A new recruit, airman Vera Suarez (Zoe Kravitz), understands his anguish, especially after he and his colleagues are told they are now reporting to the CIA. Whereas before they were only targeting bad guys or guys who seemed to be clearly on their way to do bad things, the scope is suddenly widened to include softer targets — such as women, children, a farmer going about his business — who may or may not be the real enemy.
The increasing disconnect between Egan’s deeds and desires — Johns says there’s no way he’s going back overseas, while Molly says familial responsibilities outweigh everything else — ratchets up the tension with his increasingly alienated wife and workmates.
Directed and written by Andrew Niccol (whose phenomenal 1997 film Gattaca also starred Hawke), and supposedly “based on actual events,” Good Kill raises important questions about the nature of modern warfare, but it is a bit heavy-handed and strained.
Two of Egan’s more gung-ho associates — who have no issue with drone strikes or their collateral damage — seem to be there just so Niccol can say he has the other side represented, and the ending feels too neat.

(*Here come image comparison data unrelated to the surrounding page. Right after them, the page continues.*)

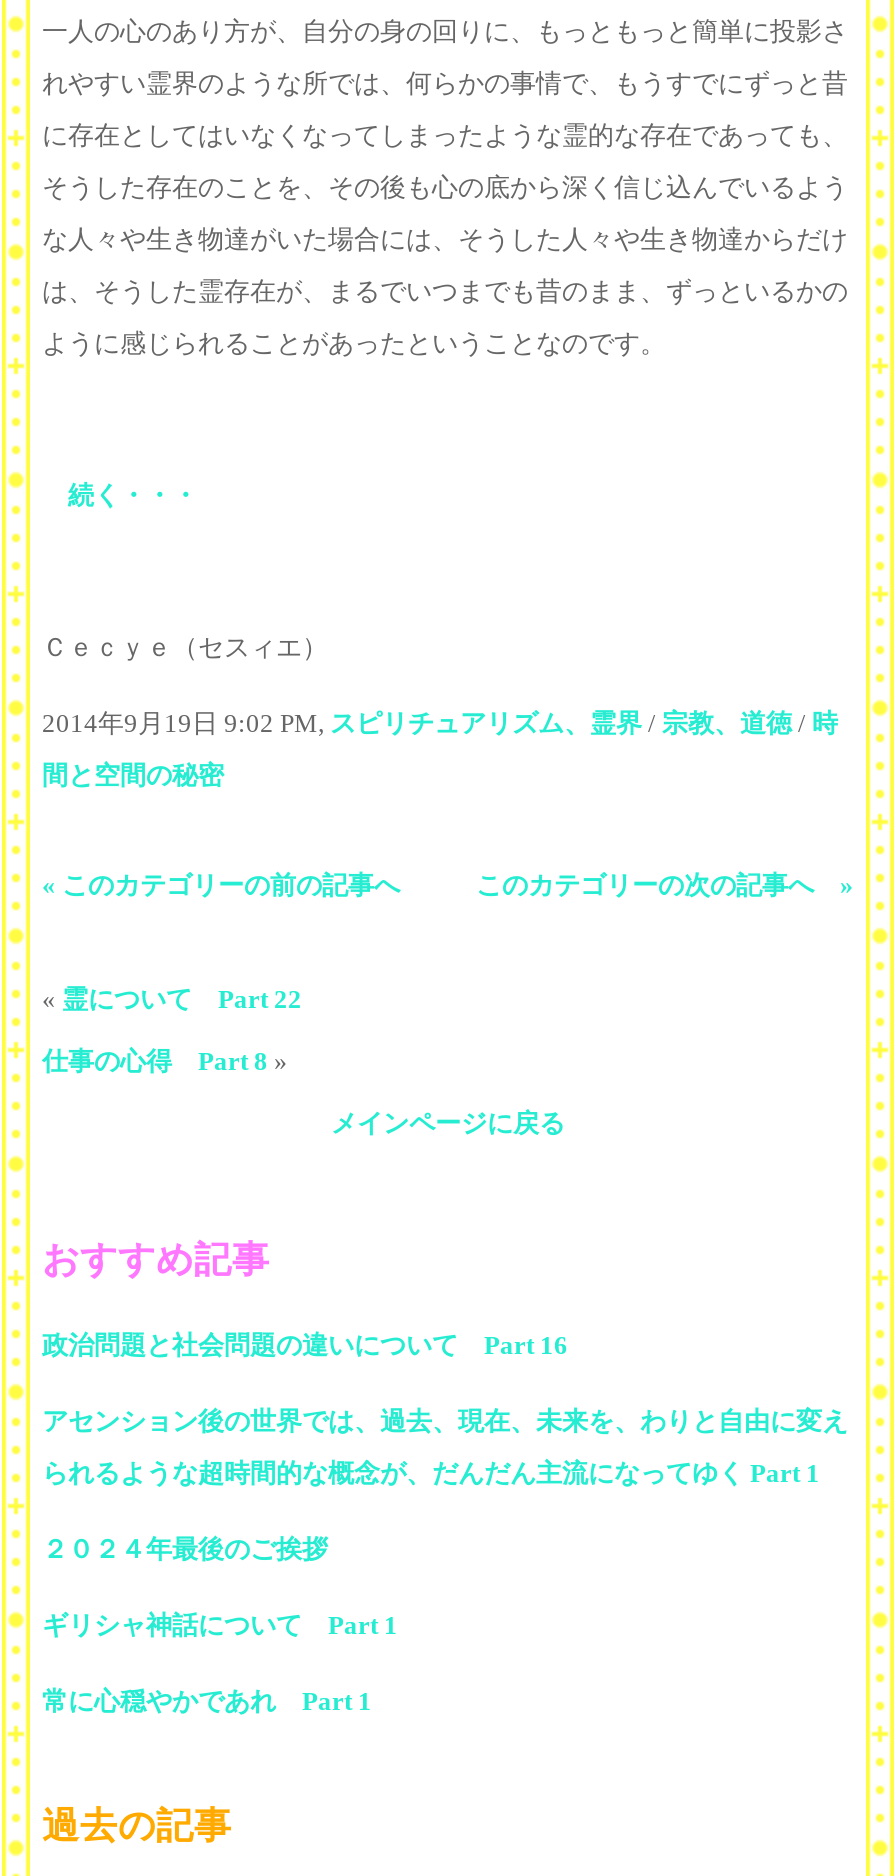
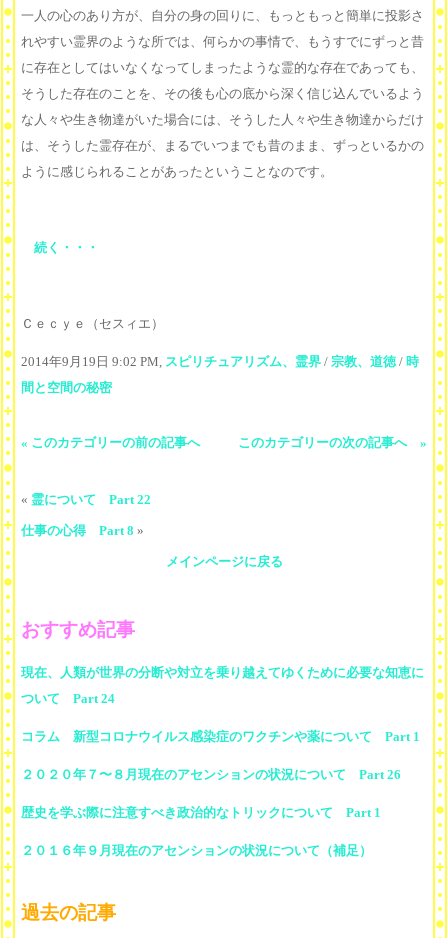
- 政治問題と社会問題の違いについて Part 16
+ 現在、人類が世界の分断や対立を乗り越えてゆくために必要な知恵に

- アセンション後の世界では、過去、現在、未来を、わりと自由に変え
+ ついて Part 24

- られるような超時間的な概念が、だんだん主流になってゆく Part 1
+ コラム 新型コロナウイルス感染症のワクチンや薬について Part 1

- ２０２４年最後のご挨拶
+ ２０２０年７〜８月現在のアセンションの状況について Part 26

- ギリシャ神話について Part 1
+ 歴史を学ぶ際に注意すべき政治的なトリックについて Part 1

- 常に心穏やかであれ Part 1
+ ２０１６年９月現在のアセンションの状況について（補足）
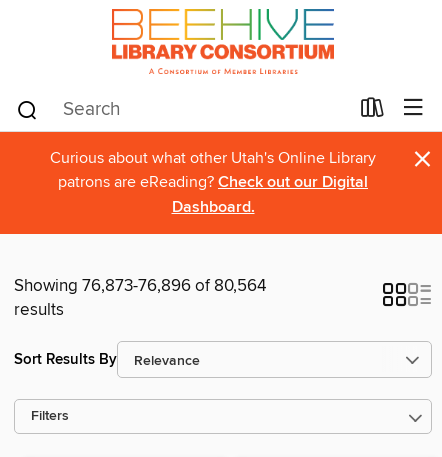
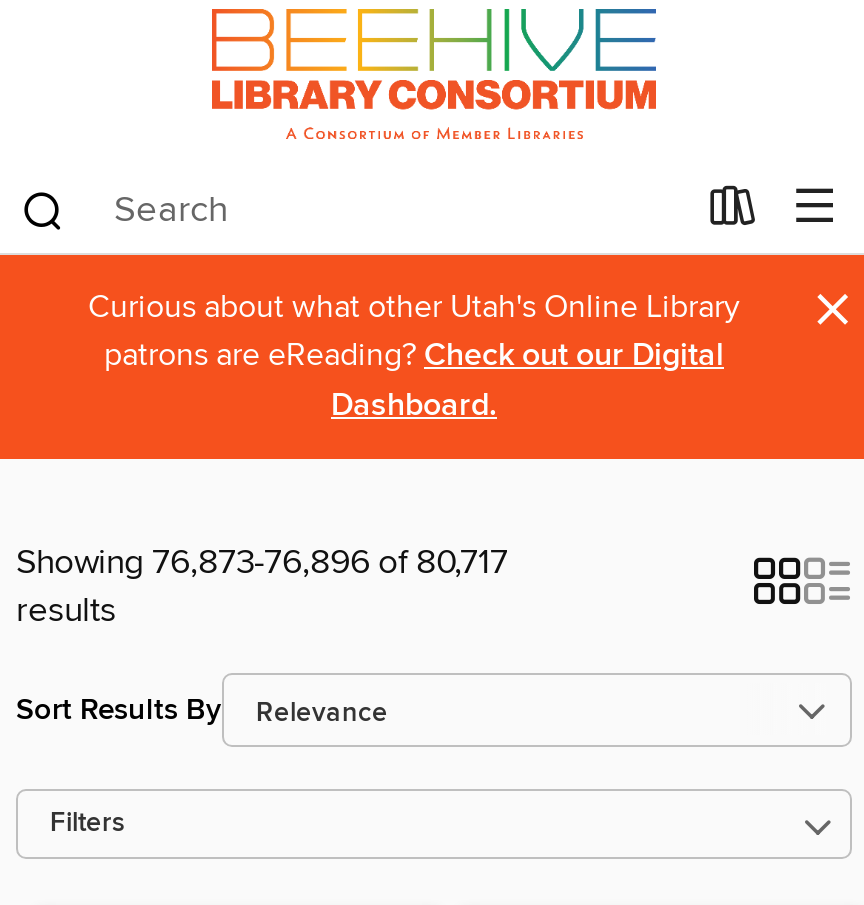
- Showing 76,873-76,896 of 80,564
+ Showing 76,873-76,896 of 80,717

But what saves it is Hawke’s nuanced performance of a man who feels trapped and Niccol’s spare style that underscores Egan’s isolation. For these reasons, Good Kill hits its target.
Exclusive: Premiere Cinemas 14, Burleson; Look Cinemas, Dallas; video-on-demand
Director: Andrew Niccol
Cast: Ethan Hawke, January Jones
Rated: R (violent content including rape, strong language, sexuality)
Running time: 102 min.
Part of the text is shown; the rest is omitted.